→ **How to complete this task**: Here is the task for the records below: repeat exactly the lines from the one with "what I'm currently" to the one with "from Videos: developing", both included, and nothing else.

→ **Entries provided**:
◇ ◇ ◇
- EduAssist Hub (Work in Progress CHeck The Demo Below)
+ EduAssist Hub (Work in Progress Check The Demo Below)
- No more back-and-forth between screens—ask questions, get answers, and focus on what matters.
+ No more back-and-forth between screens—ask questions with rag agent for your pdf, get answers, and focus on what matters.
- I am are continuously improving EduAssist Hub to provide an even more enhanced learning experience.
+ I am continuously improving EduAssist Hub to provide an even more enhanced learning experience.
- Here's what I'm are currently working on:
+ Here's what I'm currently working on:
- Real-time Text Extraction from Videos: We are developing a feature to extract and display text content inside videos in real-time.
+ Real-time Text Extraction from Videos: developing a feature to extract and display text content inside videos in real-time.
◇ ◇ ◇
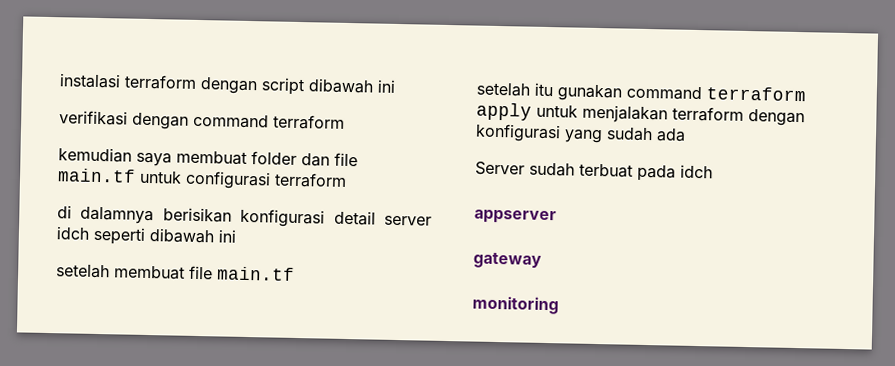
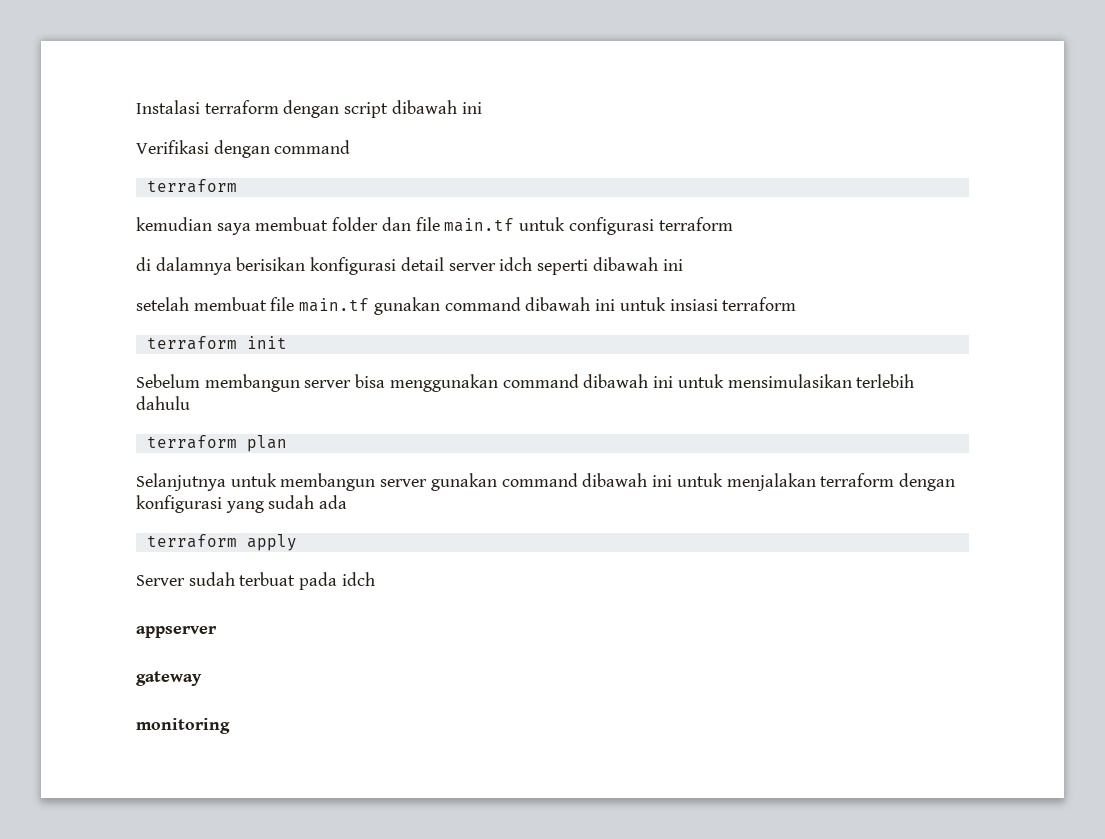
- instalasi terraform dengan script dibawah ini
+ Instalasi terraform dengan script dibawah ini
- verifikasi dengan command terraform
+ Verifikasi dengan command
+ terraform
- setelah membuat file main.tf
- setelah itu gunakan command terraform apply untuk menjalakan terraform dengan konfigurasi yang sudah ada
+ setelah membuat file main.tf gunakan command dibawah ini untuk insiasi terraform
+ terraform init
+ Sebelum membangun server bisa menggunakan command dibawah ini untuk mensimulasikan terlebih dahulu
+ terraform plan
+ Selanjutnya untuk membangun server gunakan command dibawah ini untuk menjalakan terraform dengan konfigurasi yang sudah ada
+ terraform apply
◇ ◇ ◇
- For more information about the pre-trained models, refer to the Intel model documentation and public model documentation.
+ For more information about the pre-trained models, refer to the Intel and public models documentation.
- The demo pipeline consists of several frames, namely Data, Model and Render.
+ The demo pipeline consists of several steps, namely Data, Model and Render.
◇ ◇ ◇
→ **Final answer**:
+ Here's what I'm currently working on:
- Real-time Text Extraction from Videos: We are developing a feature to extract and display text content inside videos in real-time.
+ Real-time Text Extraction from Videos: developing a feature to extract and display text content inside videos in real-time.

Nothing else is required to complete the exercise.